The AeroVironment Nano Hummingbird or Nano Air Vehicle (NAV) is a tiny, remote controlled aircraft built to resemble and fly like a hummingbird, developed in the United States by AeroVironment, Inc. to specifications provided by the Defense Advanced Research Projects Agency (DARPA). The Hummingbird is equipped with a small video camera for surveillance and reconnaissance purposes and, for now, operates in the air for up to 11 minutes. It can fly outdoors, or enter a doorway to investigate indoor environments. It was announced to the public on 17 February 2011.

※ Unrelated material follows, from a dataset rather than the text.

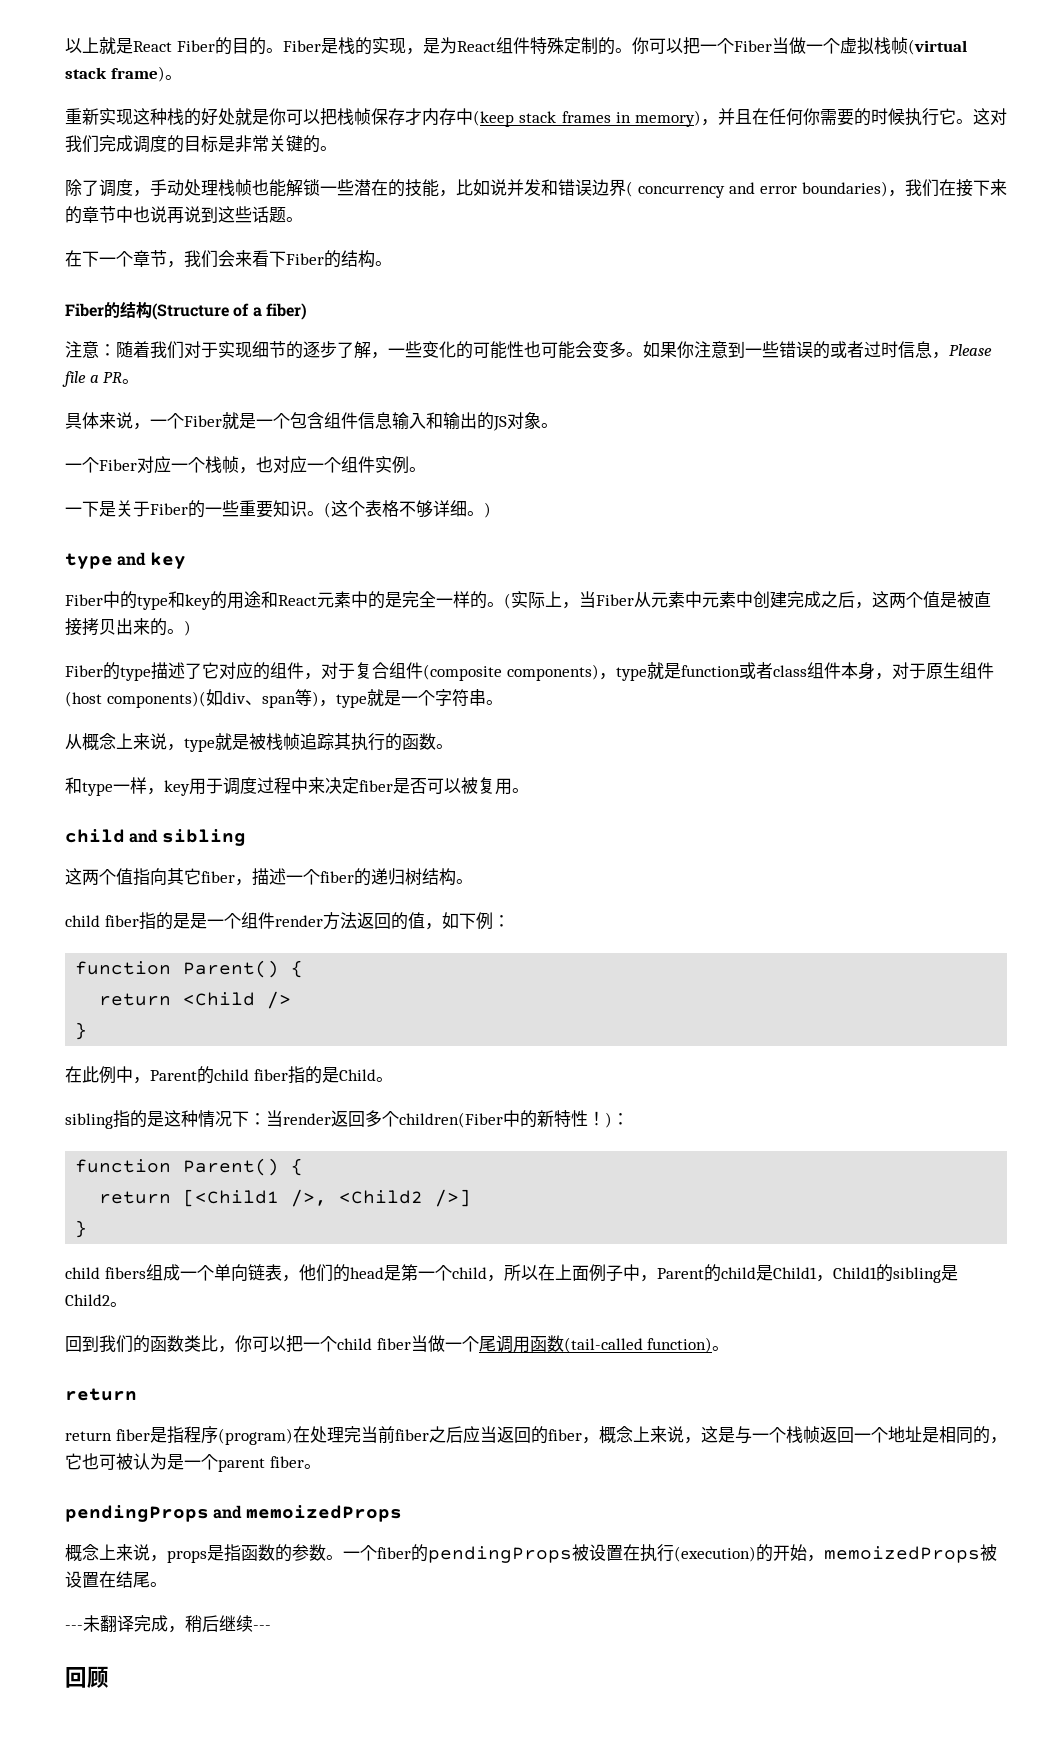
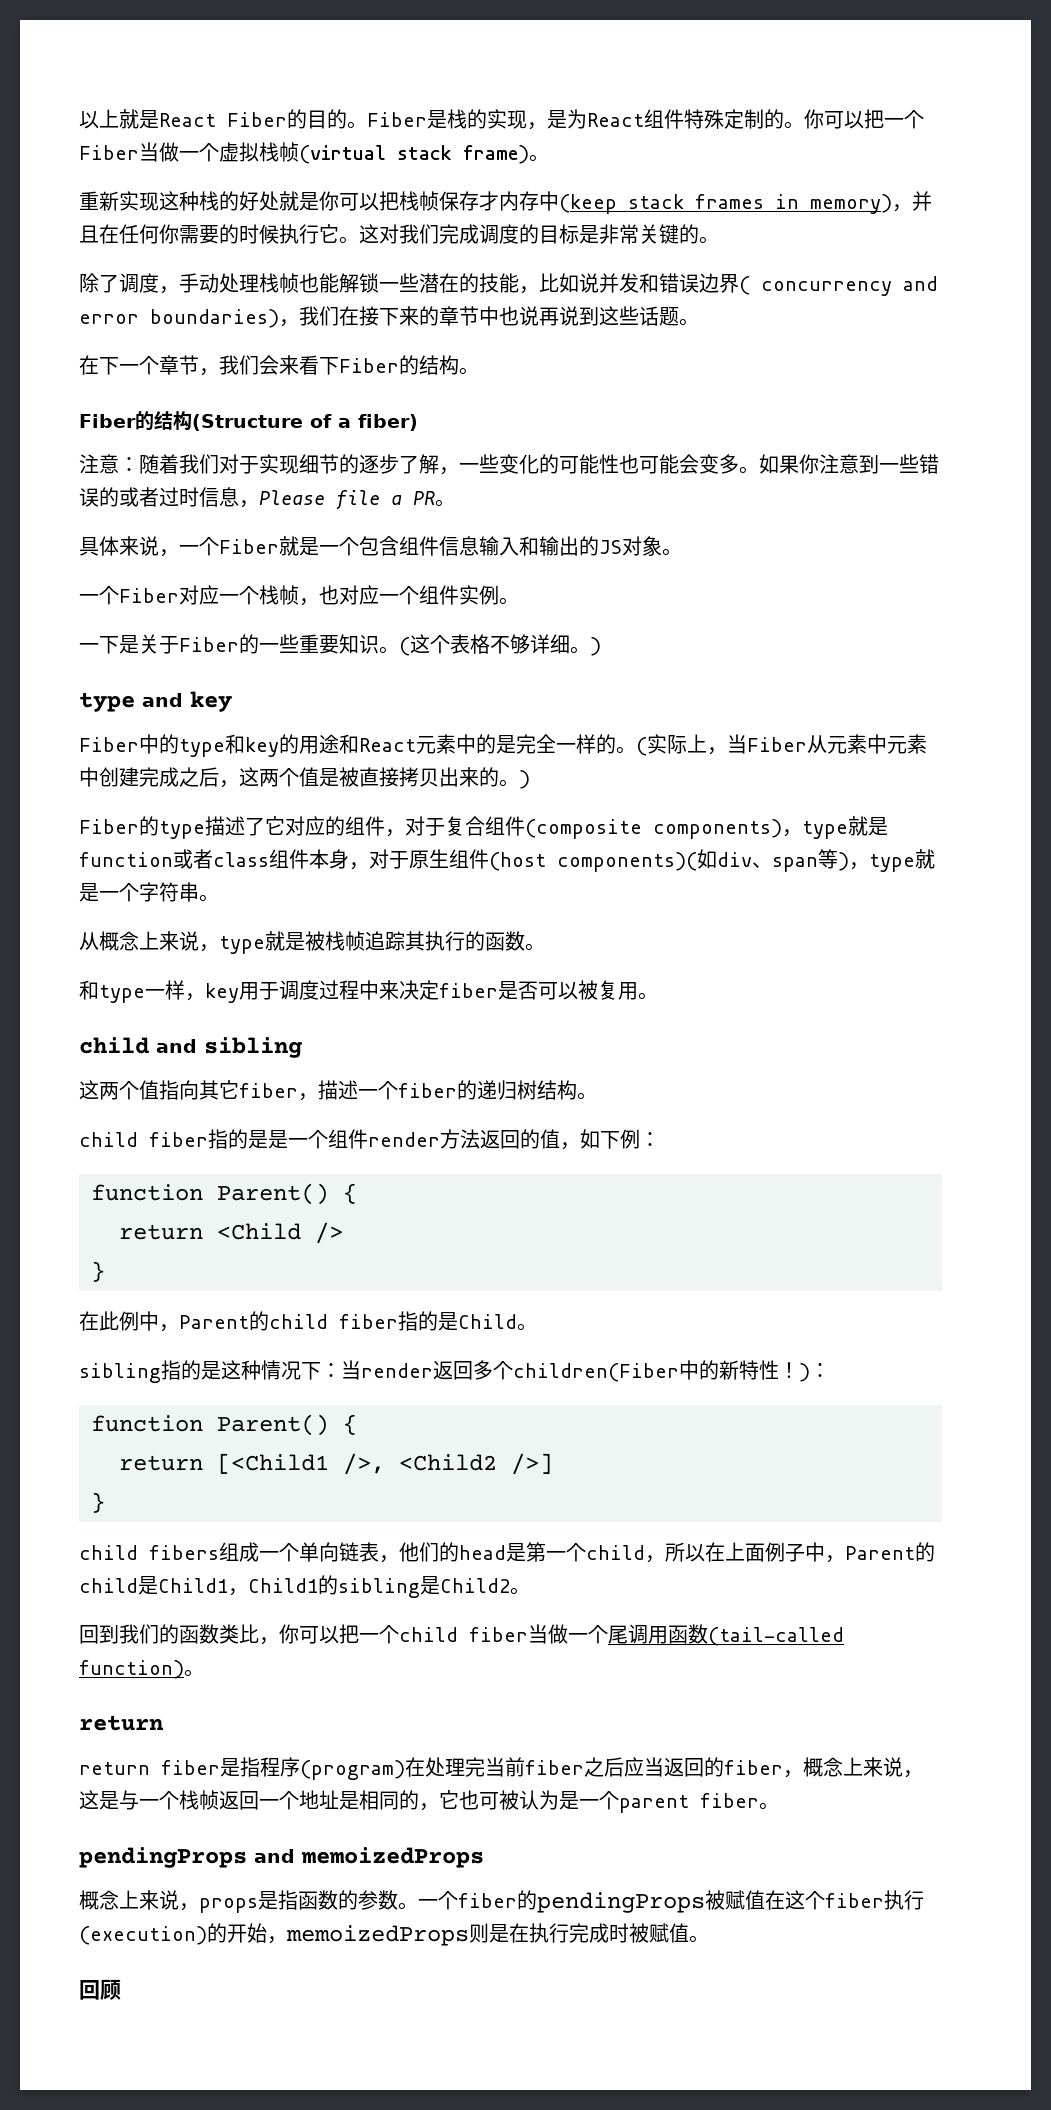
- 一个fiber的pendingProps被设置在执行(execution)的开始，memoizedProps被设置在结尾。
- ---未翻译完成，稍后继续---
+ 一个fiber的pendingProps被赋值在这个fiber执行(execution)的开始，memoizedProps则是在执行完成时被赋值。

DARPA contributed $4 million to AeroVironment since 2006 to create a prototype "hummingbird-like" aircraft for the Nano Air Vehicle (NAV) program. The result was called the Nano Hummingbird which can fly at 17 km/h (11 mph) and move in three axes of motion. The aircraft can climb and descend vertically; fly sideways left and right; forward and backward; rotate clockwise and anti-clockwise; and hover in mid-air. The artificial hummingbird manoeuvres using its flapping wings for propulsion and attitude control. It has a body shaped like a real hummingbird, a wingspan of 16 centimetres (6.3 inches), and a total flying weight of 19 grams (0.67 ounces) less than an AA battery. This includes the systems required for flight: batteries, motors, and communications systems; as well as the video camera payload.
DARPA established flight test milestones for the Hummingbird to achieve and the finished prototype met all of them, and even exceeded some of these objectives: The device is bigger and heavier than a typical real hummingbird, but is smaller and lighter than the largest hummingbird varieties. It could be deployed to perform reconnaissance and surveillance in urban environments or on battlefields, and might perch on windowsills or power lines, or enter buildings to observe its surroundings, relaying camera views back to its operator. According to DARPA, the Nano Air Vehicle's configuration will "provide the warfighter with unprecedented capability for urban mission operations."